[llvm] [AMDGPU][LRO] LRO fix PHI same-BB filter; treat i8/i16 binops as profitable (PR #155800)
Matt Arsenault via llvm-commits
llvm-commits at lists.llvm.org
Thu Aug 28 03:02:52 PDT 2025
================
@@ -0,0 +1,67 @@
+; REQUIRES: amdgpu-registered-target
+; RUN: opt -S -passes=amdgpu-late-codegenprepare \
+; RUN: -mtriple=amdgcn-amd-amdhsa -mcpu=gfx90a %s | FileCheck %s
+
+; Purpose:
+; - Input has a loop-carried PHI of type <4 x i8> and byte-wise adds in the
+; loop header (same basic block as the PHI).
+; - After amdgpu-late-codegenprepare, the PHI must be coerced to i32 across
+; the backedge, and a single dominating "bitcast i32 -> <4 x i8>" must be
+; placed in the header (enabling SDWA-friendly lowering later).
+;
+; What we check:
+; - PHI is i32 (no loop-carried <4 x i8> PHI remains).

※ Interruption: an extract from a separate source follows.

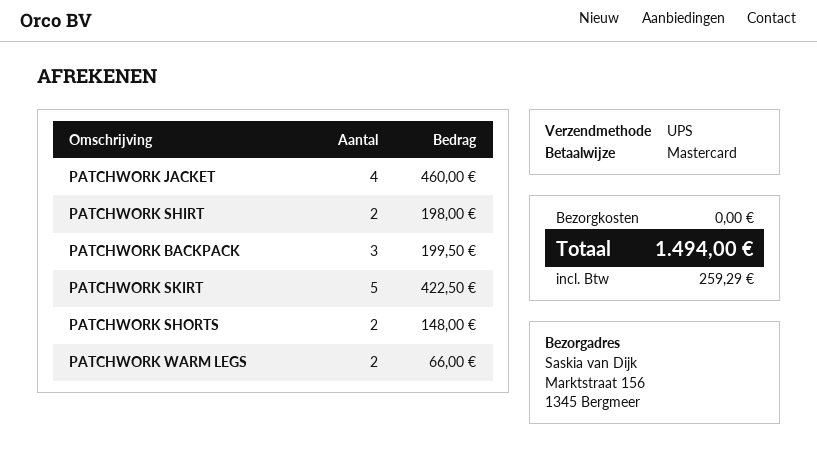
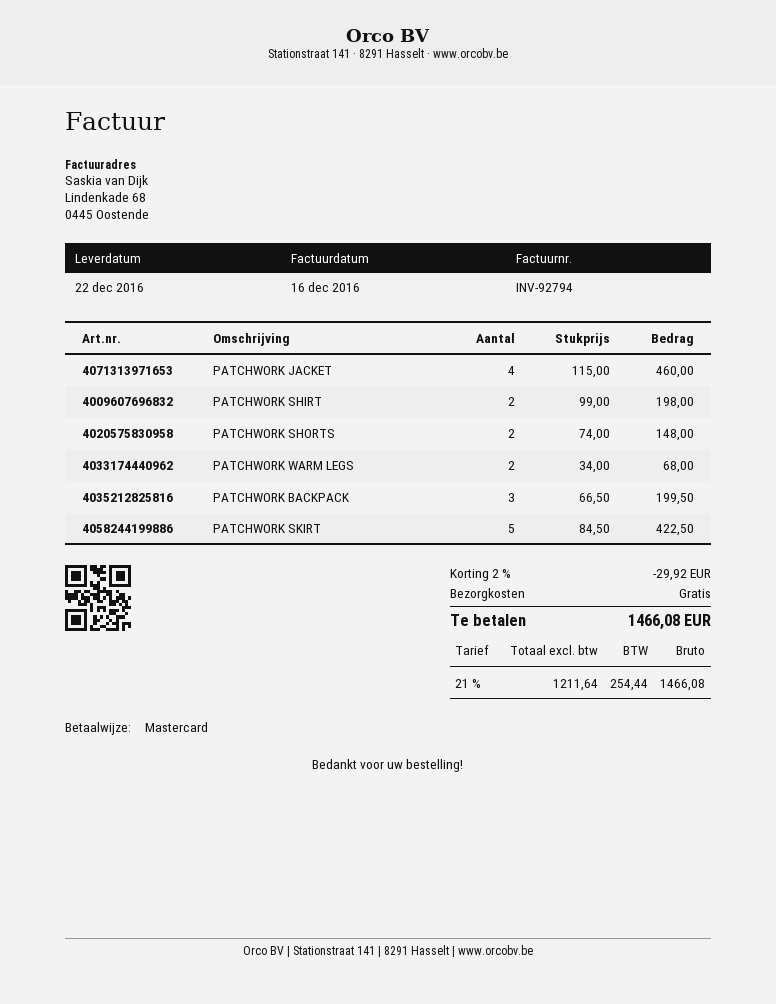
PATCHWORK WARM LEGS: 2 for 66.00 -> 2 for 68.00
discount: none -> 2% = 29.92
tax: 259.29 -> 254.44
total: 1494.00 -> 1466.08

+; - A header-local bitcast i32 -> <4 x i8> exists and feeds the vector add.
+; - The loopexit produces a bitcast <4 x i8> -> i32 for the backedge.
+
+target triple = "amdgcn-amd-amdhsa"
+
+define amdgpu_kernel void @lro_coerce_v4i8_phi(i8* nocapture %p, i32 %n) #0 {
+entry:
+ br label %loop
+
+loop:
+ ; Loop index
+ %i = phi i32 [ 0, %entry ], [ %i.next, %loop ]
+
+ ; Loop-carried accumulator in vector-of-bytes form (problematic on input).
+ %acc = phi <4 x i8> [ zeroinitializer, %entry ], [ %acc.next, %loop ]
+
+ ; Make up four i8 values derived from %i to avoid memory noise.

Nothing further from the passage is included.